De hoogconjunctuur hier valt samen met de ineenstortingen in het Oosten. Begrijpelijk dat er triomfkreten opstijgen in het Westen: het kapitalisme heeft gewonnen, zijn superioriteit kan niet meer worden betwist! De vrijwel onbekende Amerikaan Fukayama werd op slag beroemd met zijn uitspraak over “het einde van de geschiedenis”. Hij bedoelt daarmee dat het kapitalisme het laatste en hoogste stadium is van de geschiedenis. Er komt geen ander regime achter. We kunnen dus het requiem voor de revoluties zingen.
Onder indruk van de recente ontwikkelingen stelt ook menig progressist zich de vraag: heeft het socialisme nog een toekomst? Ik volg hierbij de gedachtegang destijds door W. Courteaux ontplooid. Hij stelt een tegenvraag: “Heeft het kapitalisme nog een toekomst?” en schakelt dan over naar de eigenlijke vraag: “Heeft de mensheid nog een toekomst onder het kapitalisme?”.
Bij het antwoord op die vraag lijken mij de ontwikkelingen in West-Europa (EG 1992, EMU, enz.) niet van wezenlijk belang. Daarmee bedoel ik geen onderschatting van wat hier aan de hand is. Het proces van de Europese eenmaking beantwoordt aan de schaalvergroting van de productie en aan de toenemende internationalisering van het kapitaal. De EG is een liberaal ontwerp: ze beoogt de privatisering van alle rendabel te maken overheidsdiensten en werkt aan een reglementering die — paradoxaal genoeg — voor doel heeft het functioneren van het kapitaal te deregulariseren. Overigens heeft de vorming van de Europese eenheidsmarkt te maken met de versterking van de concurrentiepositie tegenover het (ondertussen verzwakkende) Amerikaanse overwicht en de Japanse triomfen op de wereldmarkt. Hoe schitterend de officiële verwachtingen voor de toekomst van het verenigd Europa ook mogen wezen, aan de perspectieven die in dit opstel aan de beurt komen, veranderen ze niets.
Over welke toekomstproblemen gaat het?
1. — Er is het belangrijke verschijnsel van de marginalisatie. Meer en meer blijkt het dat, als men kapitaal zijn liberale gangen laat gaan, de arbeidersklasse in twee delen opgedeeld geraakt. We schreven het reeds: de duale maatschappij. Zeker, de gemarginaliseerden vormen nog steeds een minderheid, zij het massaal genoeg om de angst voor de uitschakeling bij het geheel van de arbeidende bevolking te vestigen. Overigens wijst alles erop dat die minderheid omvangrijker wordt. De vervanging van mensen door apparaten is een proces dat ononderbroken versnelt. Als daar nog eens een recessie zou bijkomen!
2. — Maatschappelijke verloedering, in hoofdzaak door de drugs. Zolang druggebruik en drughandel illegaal blijven, wordt eensdeels de kleine criminaliteit in de hand gewerkt, terwijl anderdeels de drugmaffia een ongemeen rijke voedingsbron verwerft. Hoe meer politie er wordt ingezet, des te machtiger wordt de georganiseerde misdaad. Bijzonder verontrustend is het binnendringen van het druggeld in de algemene kapitaalsomloop. “Zwitserland wast witter” (Ziegler), maar is op verre na niet het enige bankcentrum dat druggeld omschakelt tot respectabel kapitaalbezit. Naarmate dat proces vordert, dringen de maffia-elementen binnen in de politieke partijen, in de politie, de veiligheidsdiensten, het gerecht en de kerk. Ons uitsprekend voor legalisering van de drughandel, beweren we geenszins dat daarmee het probleem zou opgelost geraken. Een regime waarin alles wordt gecommercialiseerd, zal altijd gruwelijke gewassen vertonen.

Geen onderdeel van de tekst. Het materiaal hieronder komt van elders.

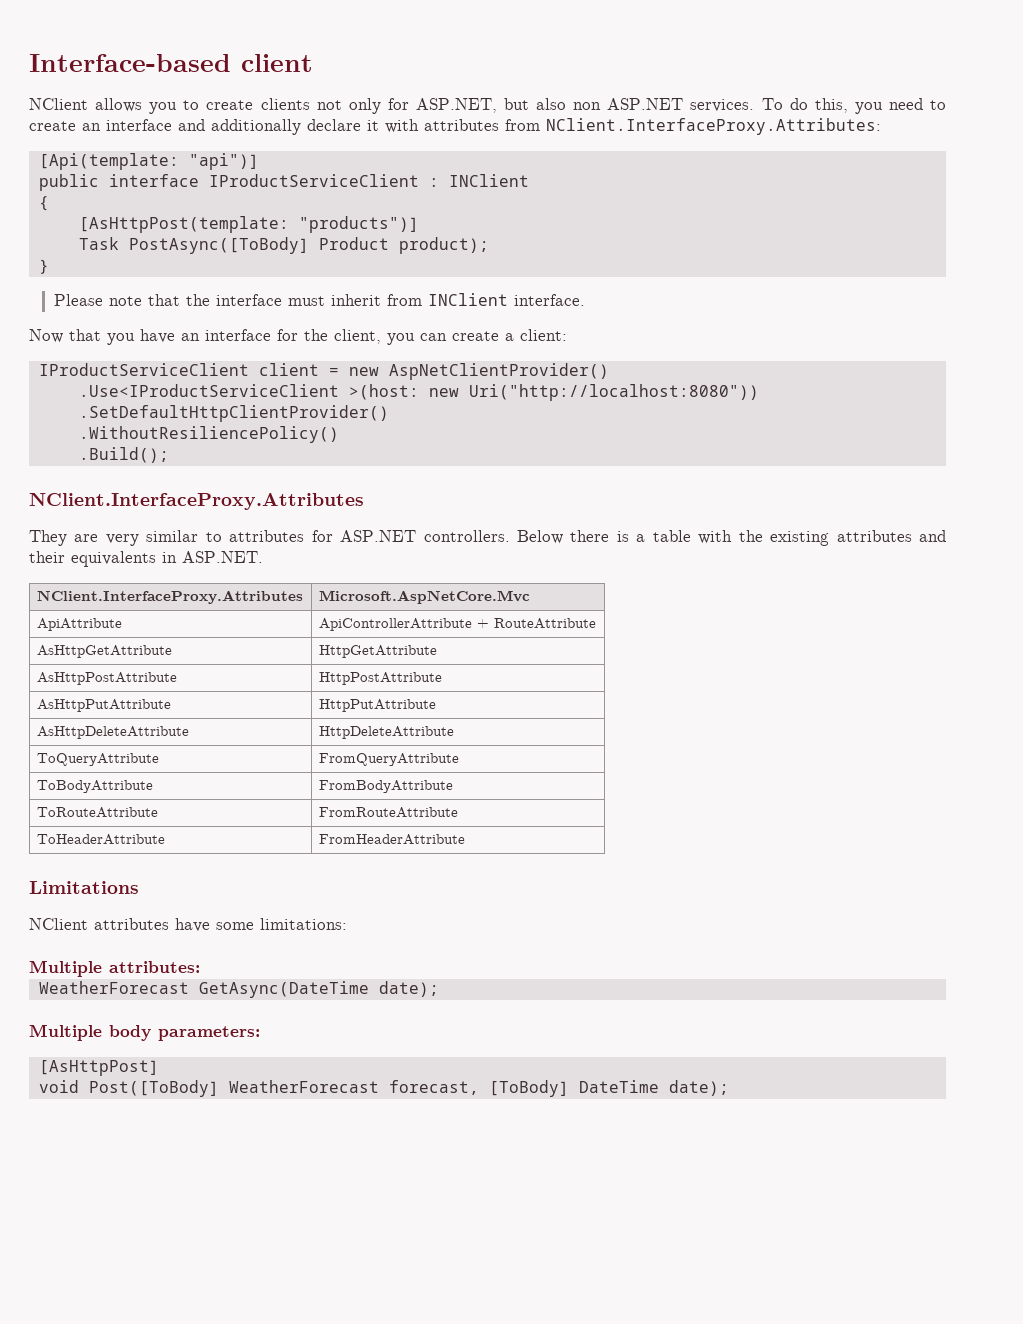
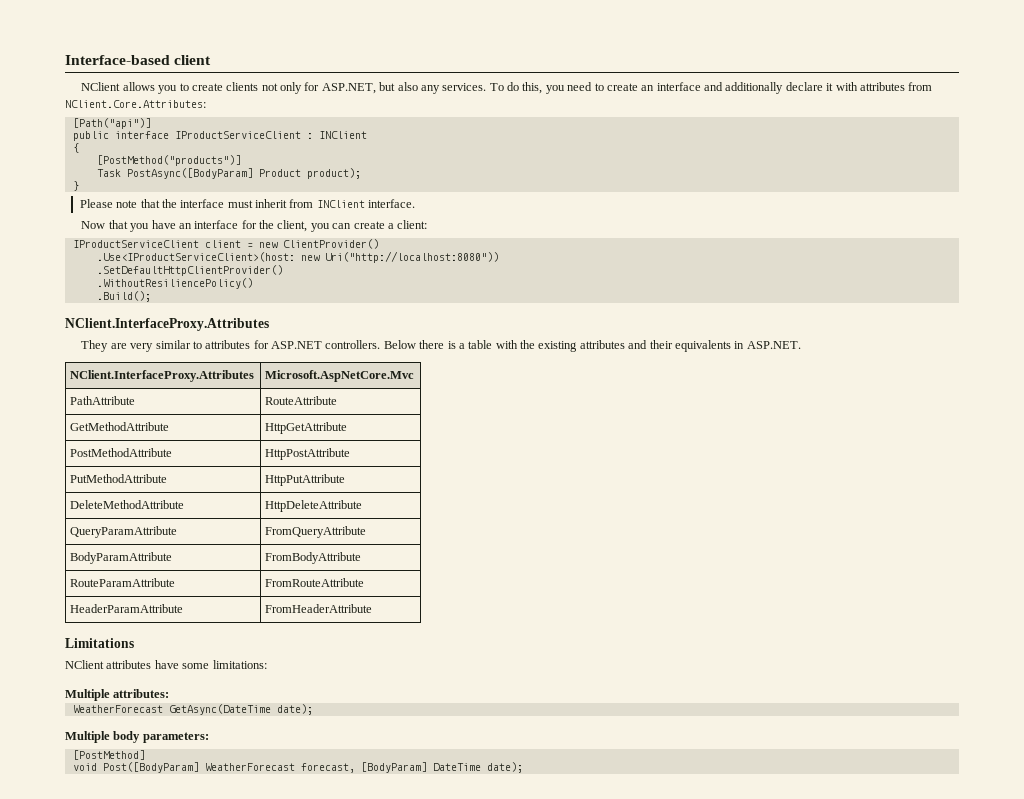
- NClient allows you to create clients not only for ASP.NET, but also non ASP.NET services.
+ NClient allows you to create clients not only for ASP.NET, but also any services.
- To do this, you need to create an interface and additionally declare it with attributes from NClient.InterfaceProxy.Attributes:
- [Api(template: "api")]
+ To do this, you need to create an interface and additionally declare it with attributes from NClient.Core.Attributes:
+ [Path("api")]
- [AsHttpPost(template: "products")]
+ [PostMethod("products")]
- Task PostAsync([ToBody] Product product);
+ Task PostAsync([BodyParam] Product product);
- IProductServiceClient client = new AspNetClientProvider()
- .Use<IProductServiceClient >(host: new Uri("http://localhost:8080"))
+ IProductServiceClient client = new ClientProvider()
+ .Use<IProductServiceClient>(host: new Uri("http://localhost:8080"))
- ApiAttribute | ApiControllerAttribute + RouteAttribute
+ PathAttribute | RouteAttribute
- AsHttpGetAttribute | HttpGetAttribute
+ GetMethodAttribute | HttpGetAttribute
- AsHttpPostAttribute | HttpPostAttribute
+ PostMethodAttribute | HttpPostAttribute
- AsHttpPutAttribute | HttpPutAttribute
+ PutMethodAttribute | HttpPutAttribute
- AsHttpDeleteAttribute | HttpDeleteAttribute
+ DeleteMethodAttribute | HttpDeleteAttribute
- ToQueryAttribute | FromQueryAttribute
+ QueryParamAttribute | FromQueryAttribute
- ToBodyAttribute | FromBodyAttribute
+ BodyParamAttribute | FromBodyAttribute
- ToRouteAttribute | FromRouteAttribute
+ RouteParamAttribute | FromRouteAttribute
- ToHeaderAttribute | FromHeaderAttribute
+ HeaderParamAttribute | FromHeaderAttribute
- [AsHttpPost]
+ [PostMethod]
- void Post([ToBody] WeatherForecast forecast, [ToBody] DateTime date);
+ void Post([BodyParam] WeatherForecast forecast, [BodyParam] DateTime date);

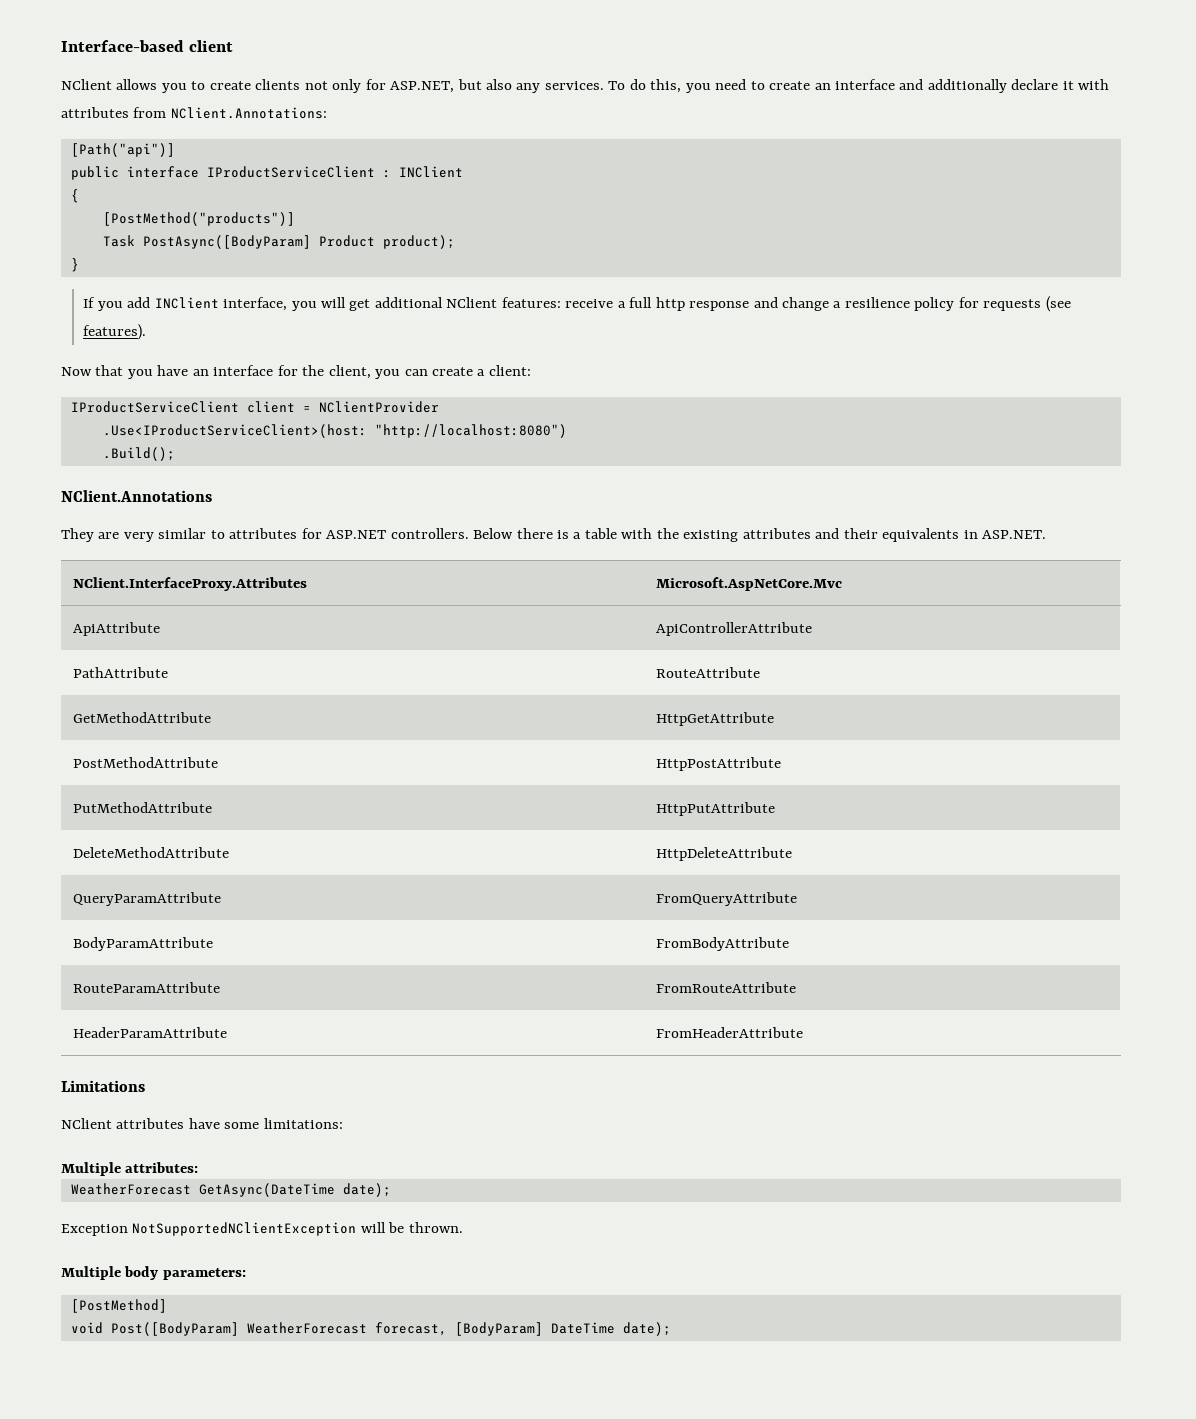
- To do this, you need to create an interface and additionally declare it with attributes from NClient.Core.Attributes:
+ To do this, you need to create an interface and additionally declare it with attributes from NClient.Annotations:
- Please note that the interface must inherit from INClient interface.
+ If you add INClient interface, you will get additional NClient features: receive a full http response and change a resilience policy for requests (see features).
- IProductServiceClient client = new ClientProvider()
+ IProductServiceClient client = NClientProvider
- .Use<IProductServiceClient>(host: new Uri("http://localhost:8080"))
- .SetDefaultHttpClientProvider()
- .WithoutResiliencePolicy()
+ .Use<IProductServiceClient>(host: "http://localhost:8080")
  .Build();
- NClient.InterfaceProxy.Attributes
+ NClient.Annotations
+ ApiAttribute | ApiControllerAttribute
+ Exception NotSupportedNClientException will be thrown.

3. — De verworvenheden van de arbeidersbeweging zijn geenszins gewaarborgd. Het rechtse liberale offensief van de laatste jaren toont aan dat het kapitaal zich inspant om de toegevingen uit het verleden ongedaan te maken, om de arbeidswetgeving, de sociale voorzieningen en de syndicale vrijheden te vernietigen. Inleveringen, de-indexering, flexibiliteit, privatisering van openbare diensten staan op de dagorde, zeer duidelijk bij de Engelse conservatieven, even duidelijk bij de Belgische liberalen. Overigens moet hier herhaald worden dat het programma van de Europese eenmaking o.m. inhoudt: de overheveling van staatsbedrijven naar het privé-kapitaal, de uitschakeling van de overheidsparticipaties (die als concurrentievervalsend worden veroordeeld) en het neerhalen van de lonen (gezien de ruimere concurrentie vanaf 1992).
Ook de parlementaire democratie, die zo belangrijke verworvenheid van de arbeidersbeweging, is niet veilig. De zeer actuele voorstelling alsof “vrije markteconomie” (eufemisme voor kapitalisme) en democratisch partijpluralisme onverbrekelijk met mekaar zouden verbonden zijn, is volkomen vals. Zolang het kapitalisme heerst, is een nieuwe fascistische barbarij niet uitgesloten. “De buik die het monster baarde, is nog immer vruchtbaar” stelde Bertolt Brecht. En inderdaad, geen dag gaat voorbij of we stuiten op feiten en feitjes die erop wijzen dat de traditionele partijen en het establishment niet zinnes zijn een dam op te werpen, mocht het fascisme als beweging enige omvang verwerven. De burgerlijke democratie verdedigt zich niet tegen extreemrechts. Integendeel! De militant die het fascisme bestrijdt, wordt telkens weer geconfronteerd met twee vijanden: met de fascistische partij en haar knokploegen, maar ook met de staatsveiligheid, de politie en het gerecht.
Het behoort trouwens tot de normale geplogenheden van een burgerlijke democratie een of andere clandestiene formatie in reserve te houden om in geval van crisis repressief toe te slaan. Het gaat momenteel niet over regelrechte doodseskaders (zoals in Midden-Amerika), maar toch is het zo dat bv. de chef van de Franse veiligheid (in een uitzending Apostrophes) heel duidelijk liet verstaan dat ook fysieke uitschakeling in aanmerking kon komen.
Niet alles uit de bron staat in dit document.